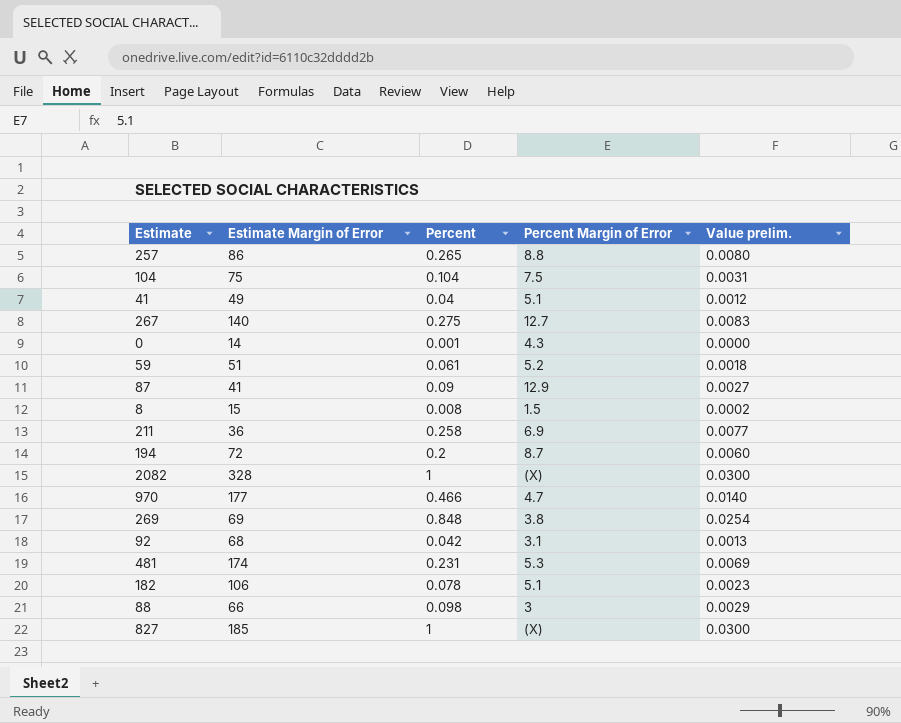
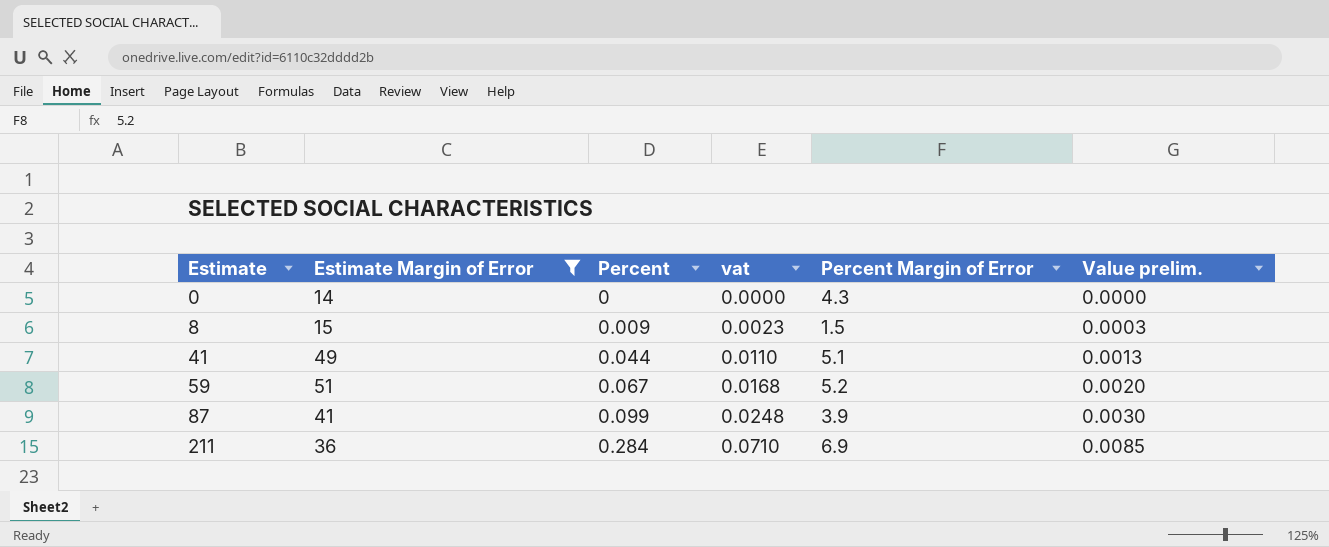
filter: none -> Estimate Margin of Error <= 51
row order: none -> Estimate ascending
column vat | formula: none -> [Percent] * 0.25
0 | Percent: 0.001 -> 0
8 | Percent: 0.008 -> 0.009
8 | Value prelim.: 0.0002 -> 0.0003
41 | Percent: 0.04 -> 0.044
41 | Value prelim.: 0.0012 -> 0.0013
59 | Percent: 0.061 -> 0.067
59 | Value prelim.: 0.0018 -> 0.0020
87 | Percent: 0.09 -> 0.099
87 | Percent Margin of Error: 12.9 -> 3.9
87 | Value prelim.: 0.0027 -> 0.0030
211 | Percent: 0.258 -> 0.284
211 | Value prelim.: 0.0077 -> 0.0085

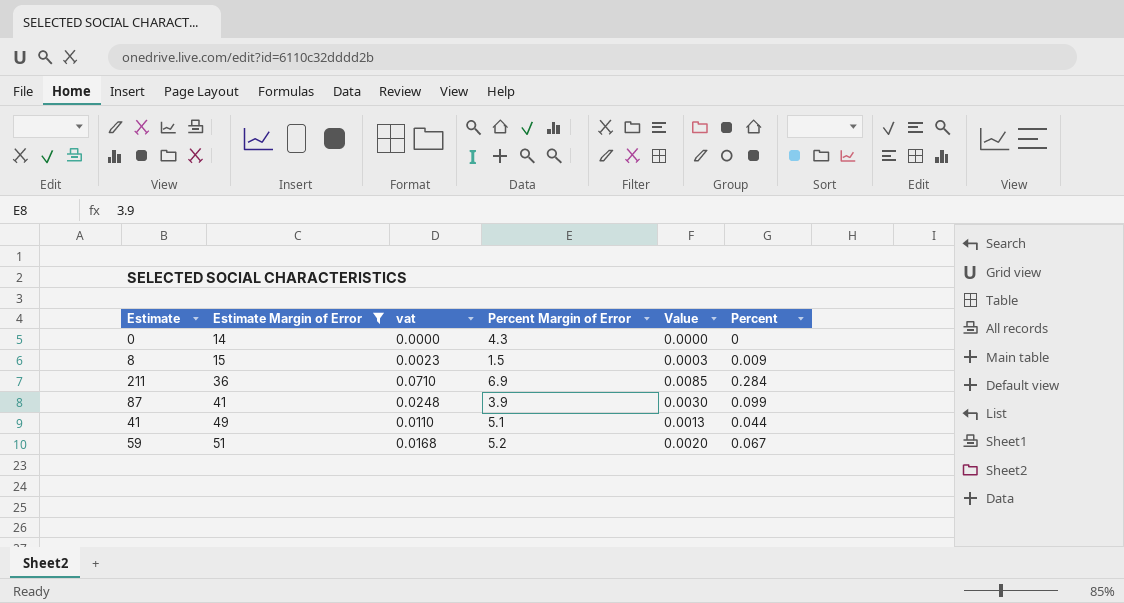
row order: Estimate ascending -> Estimate Margin of Error ascending
column name: Value prelim. -> Value
column Percent | position: 3 -> 6

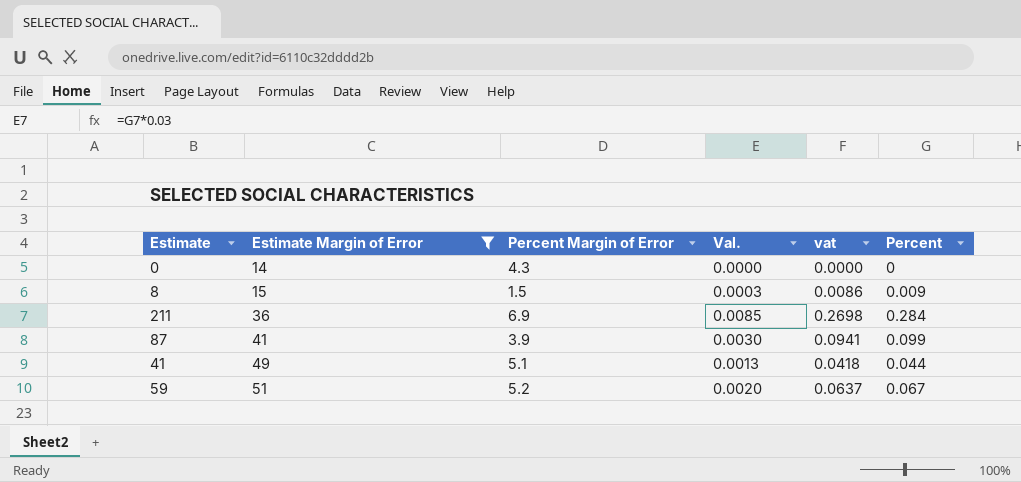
column name: Value -> Val.
column vat | formula: [Percent] * 0.25 -> [Percent] * 0.95
column vat | position: 3 -> 5

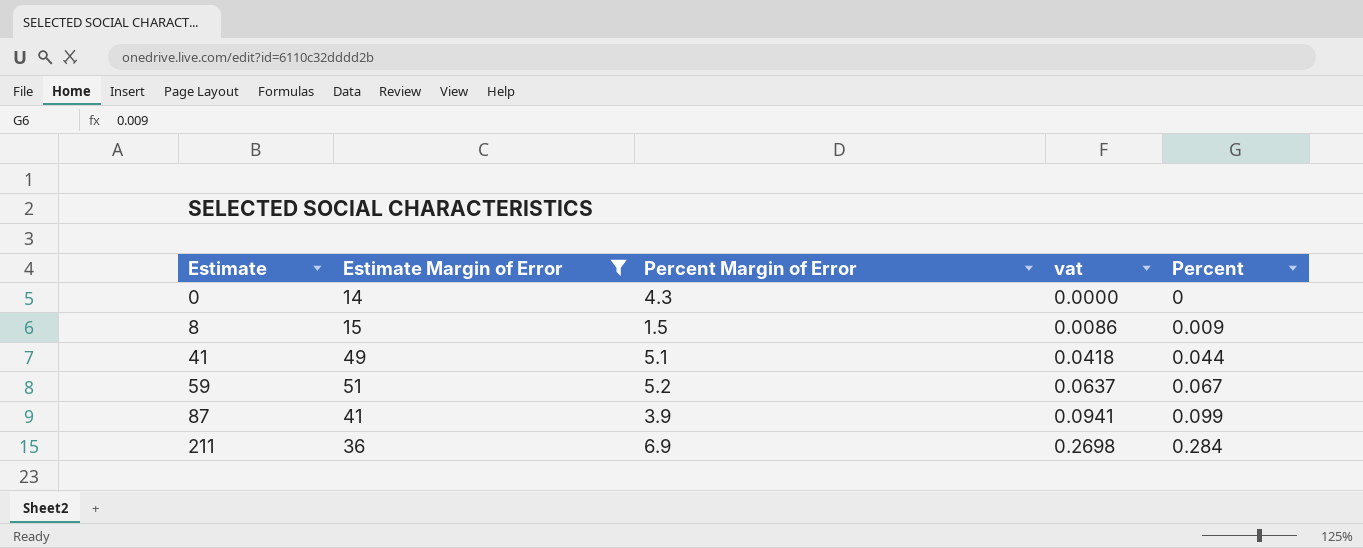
row order: Estimate Margin of Error ascending -> Estimate ascending
column Val. | formula: [Percent] * 0.03 -> none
********************
Pictures excluded, set down all the entries exactly.

# [WRITTEN SOLUTION]
filter: none -> Estimate Margin of Error <= 51
row order: none -> Estimate ascending
column vat | formula: none -> [Percent] * 0.25
0 | Percent: 0.001 -> 0
8 | Percent: 0.008 -> 0.009
8 | Value prelim.: 0.0002 -> 0.0003
41 | Percent: 0.04 -> 0.044
41 | Value prelim.: 0.0012 -> 0.0013
59 | Percent: 0.061 -> 0.067
59 | Value prelim.: 0.0018 -> 0.0020
87 | Percent: 0.09 -> 0.099
87 | Percent Margin of Error: 12.9 -> 3.9
87 | Value prelim.: 0.0027 -> 0.0030
211 | Percent: 0.258 -> 0.284
211 | Value prelim.: 0.0077 -> 0.0085

row order: Estimate ascending -> Estimate Margin of Error ascending
column name: Value prelim. -> Value
column Percent | position: 3 -> 6

column name: Value -> Val.
column vat | formula: [Percent] * 0.25 -> [Percent] * 0.95
column vat | position: 3 -> 5

row order: Estimate Margin of Error ascending -> Estimate ascending
column Val. | formula: [Percent] * 0.03 -> none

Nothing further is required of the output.